魔法を放ち、完全に油断している魔法師との距離を、連中が感知できない速度で一気に詰める。突然現れた俺に驚く魔法師の顔を見ながら、その腹に手刀を貫通させた。
温かい内臓を貫いている腕に、血が滴り落ちてゆく。
「あ゛、ああ゛っ……」
言葉にもならない声を発しながらも、まだ意識は残っているように見える。
俺はそんな魔法師の耳元に顔を寄せ、「お前の魔法は未熟すぎる。お前のような魔法師がいるから、魔法師嫌いになる奴が出てくるんだよ」と愚痴を吐いて、その腕を引き抜いた。

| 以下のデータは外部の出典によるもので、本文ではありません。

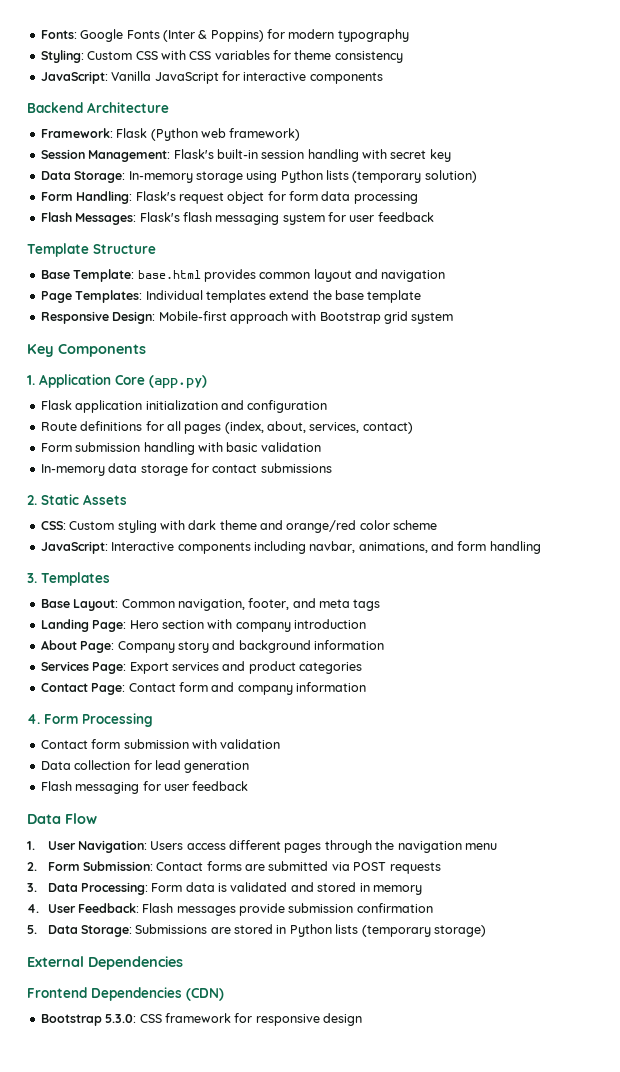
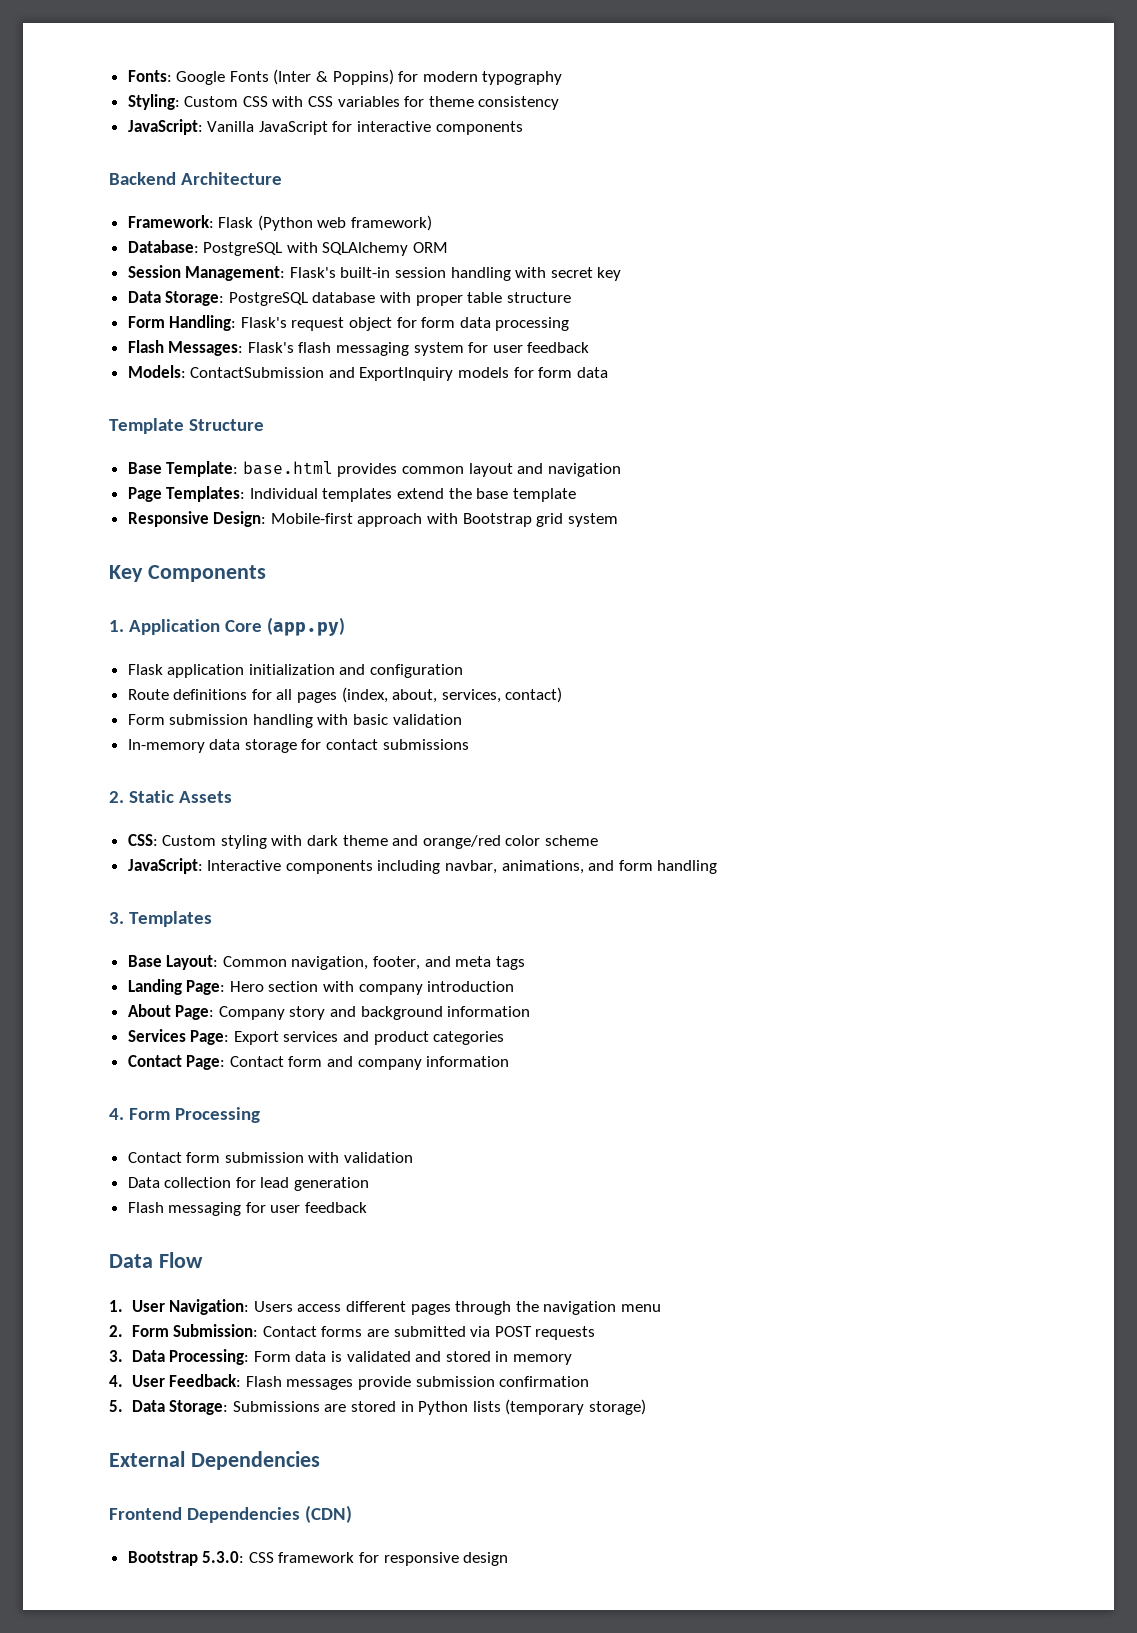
+ Database: PostgreSQL with SQLAlchemy ORM
- Data Storage: In-memory storage using Python lists (temporary solution)
+ Data Storage: PostgreSQL database with proper table structure
+ Models: ContactSubmission and ExportInquiry models for form data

魔法師がその場に倒れ込むと、乾いた大地に赤い血溜まりが拡がってゆく。それはこの魔法師も人間だったという証。俺はそれを見届けると、その光景に怯え、固まって動けない他の魔法師の命を狩る作業に戻った。それを一方的な虐殺と見るか、それとも数の暴力に対する、正当な迎撃と見るかは人によって変わっただろう。
魔法師七〇人程の部隊を殲滅させ終わった時、俺の全身は血で真っ赤に染まっていた。